I received the latest issue of Sycamore Review today and was quite upset to discover that my story (along with most of the others in the issue) had the last pages cut off. Many end abruptly in mid-sentence. It’s a clear layout mistake. I can’t imagine how the editors let the issue go out looking like that, but they did, so now one of my favorite stories has essentially been squandered, as you can’t just resubmit a published story to other lit mags. They didn’t even bother to alert me to the fact that there was a problem, nor did they apologize for the errors. I wonder if they even noticed.
I’m so angry about this, I’m having to restrain myself from throwing the issue in the recycling bin.

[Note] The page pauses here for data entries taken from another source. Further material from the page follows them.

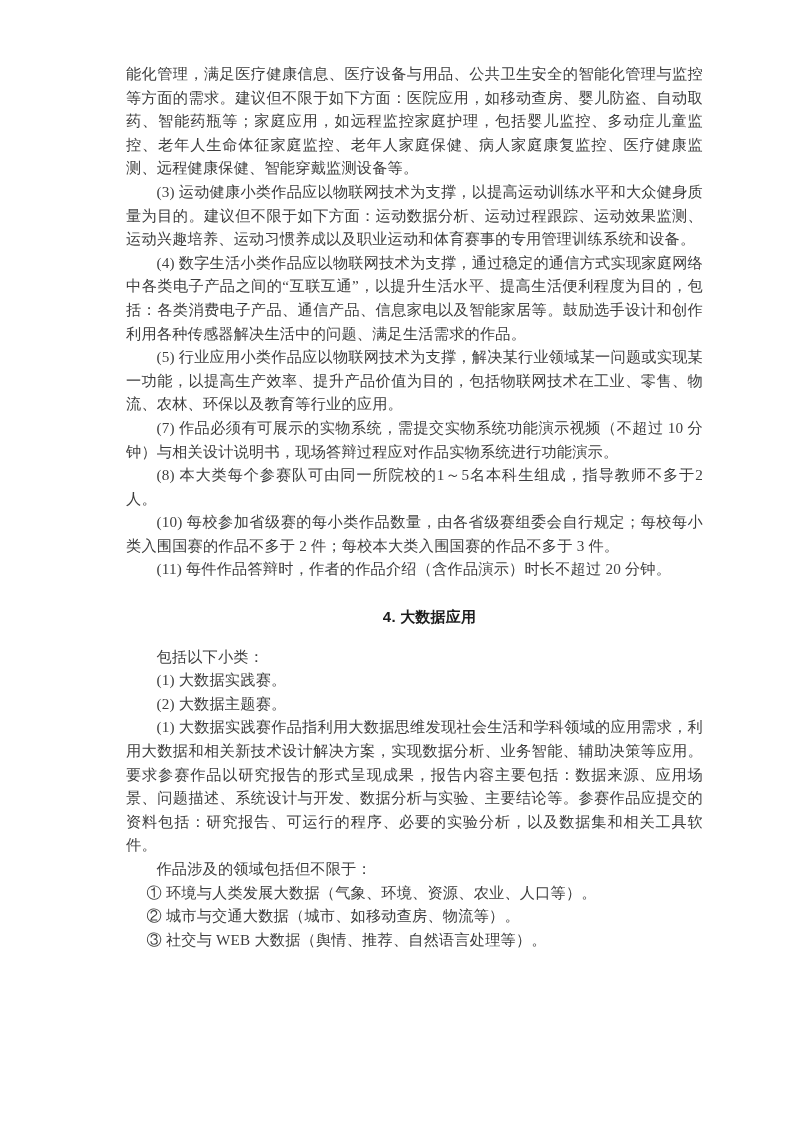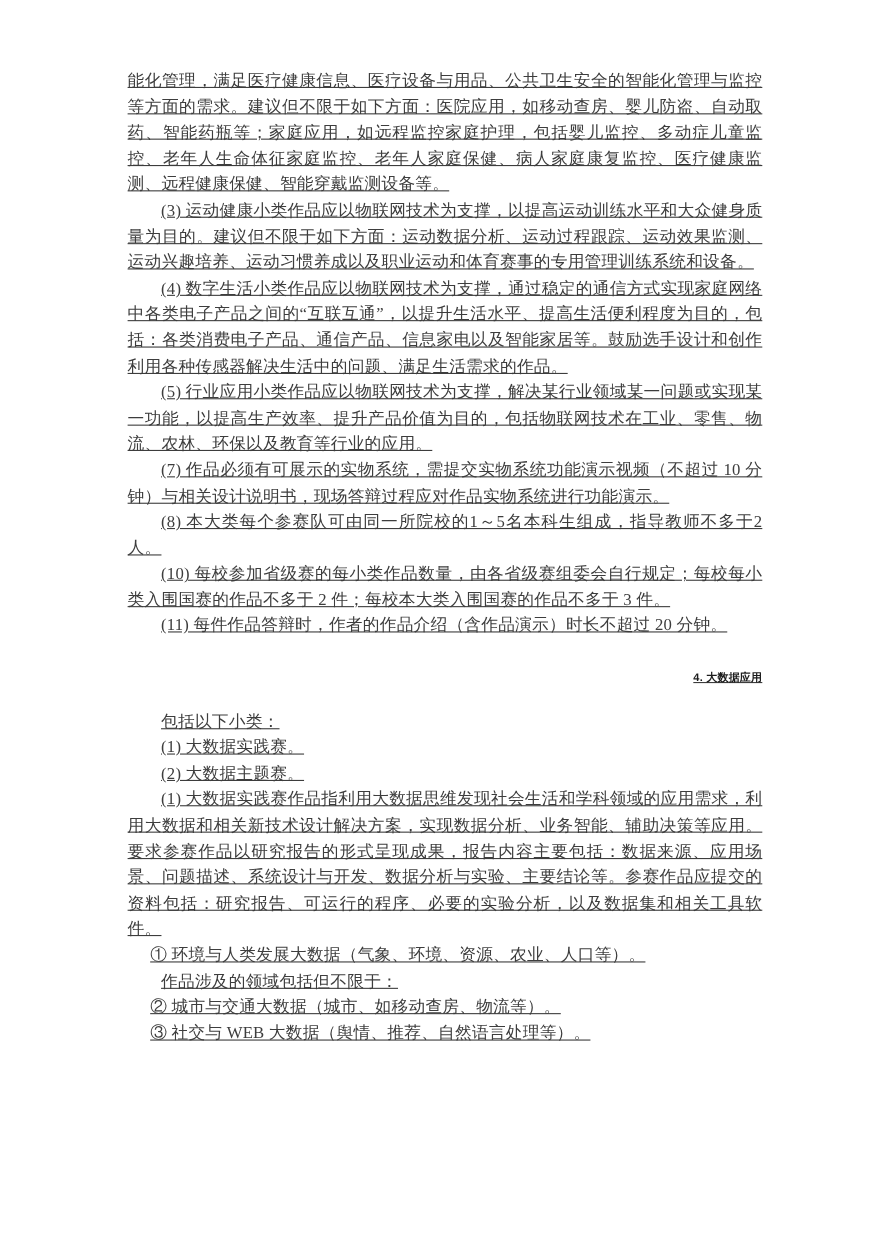"能化管理，满足医疗健康信息、医疗设备与用品、公共卫生安全的智能化管理与监控等方面" .content { left: 116px -> 126px; text-decoration: underline -> none }
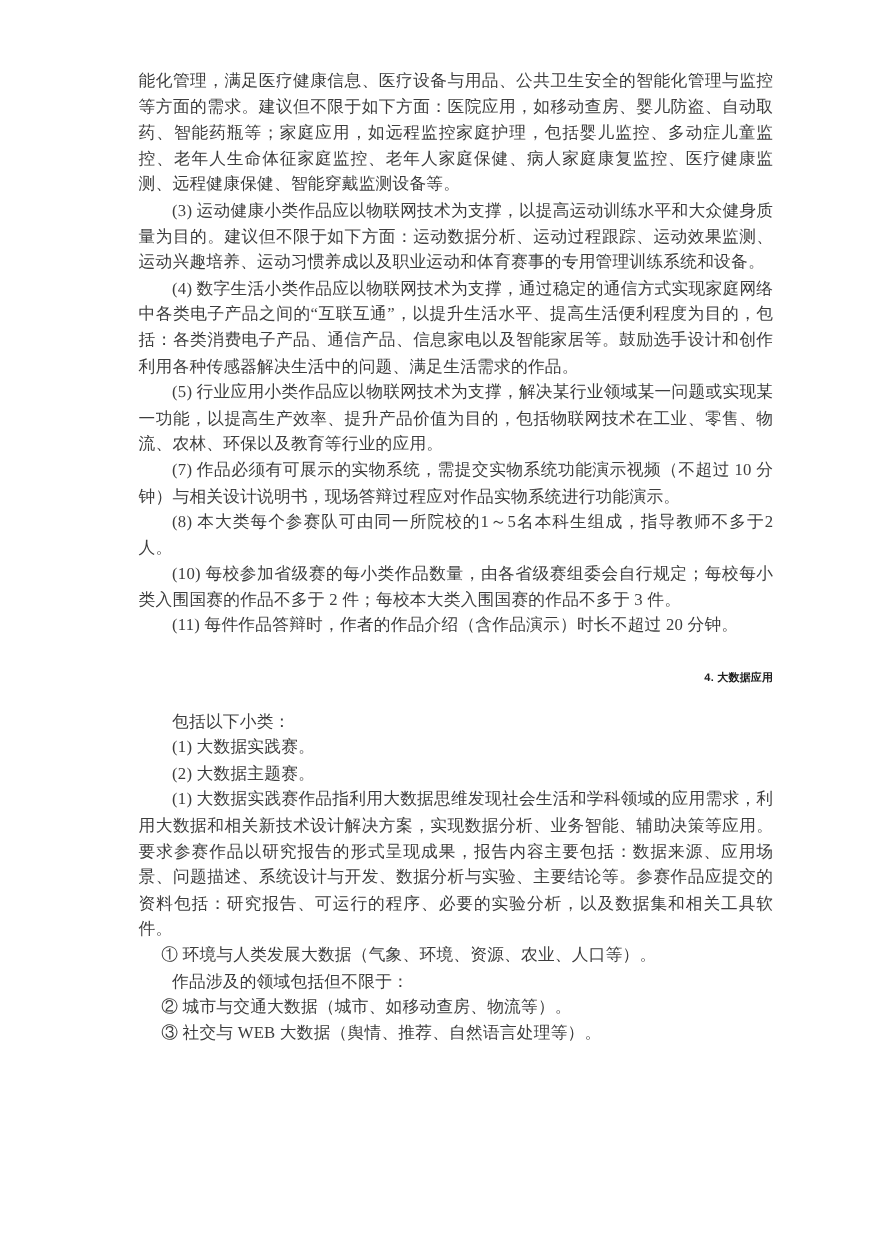"4. 大数据应用" .heading { font-size: 10px -> 15px; text-align: right -> center }
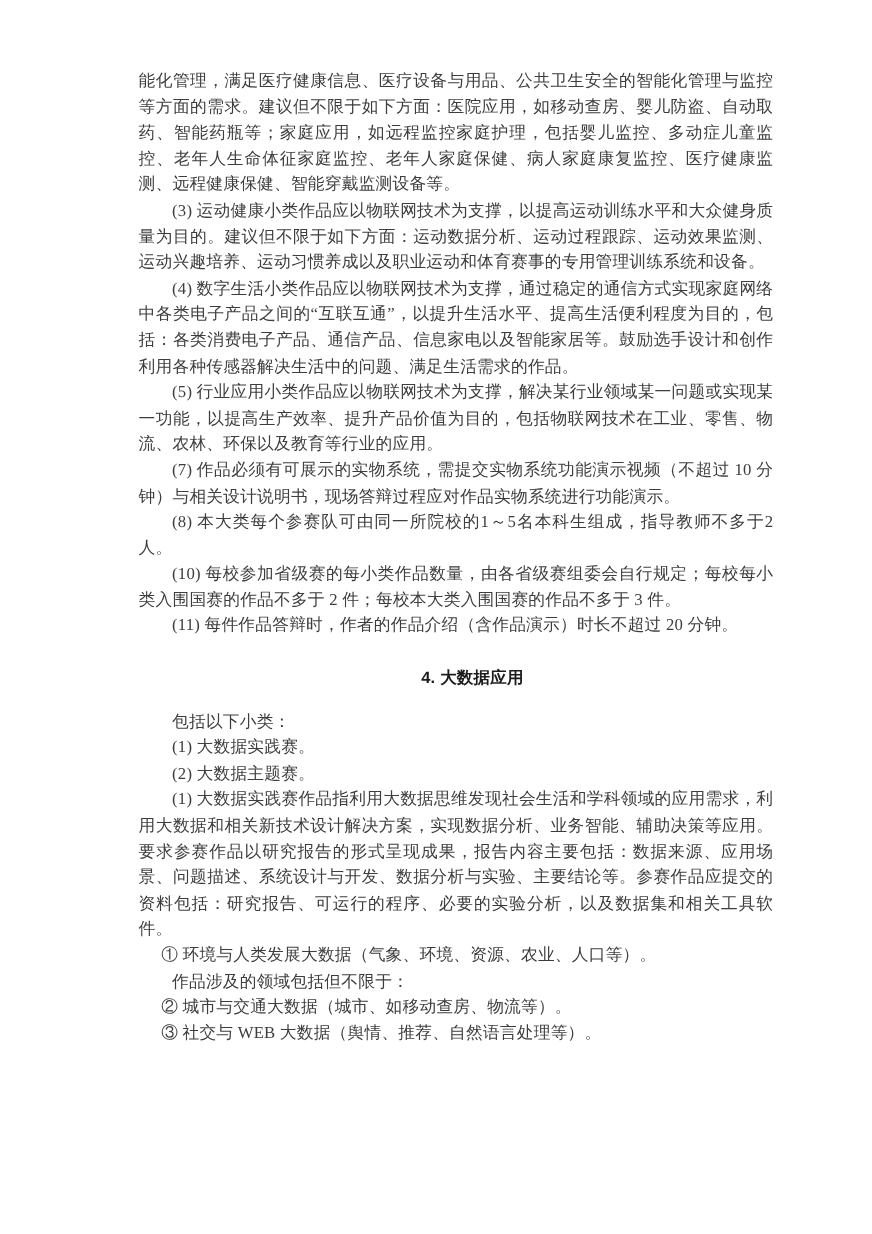"① 环境与人类发展大数据（气象、环境、资源、农业、人口等）。" p.para { order: before "作品涉及的领域包括但不限于：" -> after "作品涉及的领域包括但不限于：" }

Usually, lit mags will send the authors galleys, which are .pdf proofs of the issue before it gets printed. This allows the authors to approve any changes the editors may have made and make sure formatting errors don’t pop up. I remember the first story I published in a lit mag was fine, but the justified layout caused some strangely-placed hyphens at the ends of some lines. I circled them, sent them back to the editor, and they took care of it. Any mistakes that might have been left in the story would be entirely my fault. Sycamore Review didn’t bother to send out galleys, and since it took nearly a year from acceptance to publication, I didn’t press the issue. My mistake. I’m not even sure their editors received galleys. If they did, either they’re incompetent or the printer made an error. If it’s the latter, perhaps they’ll reprint the issue and send corrected copies to their subscribers. Somehow I doubt it.
Anyway, if you happened to read the story in Sycamore Review and just can’t wait to find out how it ends, I’ve pasted the last page below. I’ve also put the full text of the story in the Short Stories section of this site in case you’d like to read the whole thing. (Usually, I don’t do that with stories since, in most cases, I believe I should be supporting the mags that are nice enough to publish me with an excerpt and a link to buy the issue. But in this case, fuck ’em.)
I was really proud of this story. Shame….
The end of Spawn of Doctor Macabre [spoiler alert]:
An hour later, I found myself parked outside of Brianne’s house. Dasha would probably call it the last straw if she woke up and found me gone, but that’s a risk I was quite comfortable taking. I had to know that Kaitlyn was ok. The moon floated above the treetops, nearly full, so I scurried around back before someone saw me creeping about. The kitchen window was closed but unlatched, and slid right open. I climbed through as quietly as I could.
I padded past Brianne’s room. Her door was closed, but I could hear her clock radio serenading her—she always liked to fall asleep to the classic rock station. Kaitlyn’s door was open and she slept quietly, spooning her pillow like it was a stuffed animal. She had kicked off the covers, and I could see she was still wearing her horrorshow get-up. Her hair was flattened by the pillow and the shredded shawl served as a blanket around her shoulders. She looked at peace, though, a slight smile on her slumbering face. I wondered if she and her mother might have settled in for a long, tearful heart-to-heart, full of unrealistic optimism and promises they’d never keep.
I set the box of videos at the foot of the bed, then stood looming over her, watching her sleep. Only for a minute. I imagined her waking up in the morning and finding the videos, stashing them in the back of her closet under piles of neglected toys, returning to them like a hidden cache of candy when Brianne was out of the house, obsessing about them like I had. Maybe it wasn’t just a phase. Maybe these movies would get her through the worst of whatever future nightmares lurked in the shadows. Perhaps she’d treasure these so much that someday, once I was long gone, she’d conjure up another revival as the next Doctor Macabre, just like me. She stirred but didn’t wake, and I knew I should stop pressing my luck and get out of there. But I couldn’t help myself. I was pretending again. Always pretending.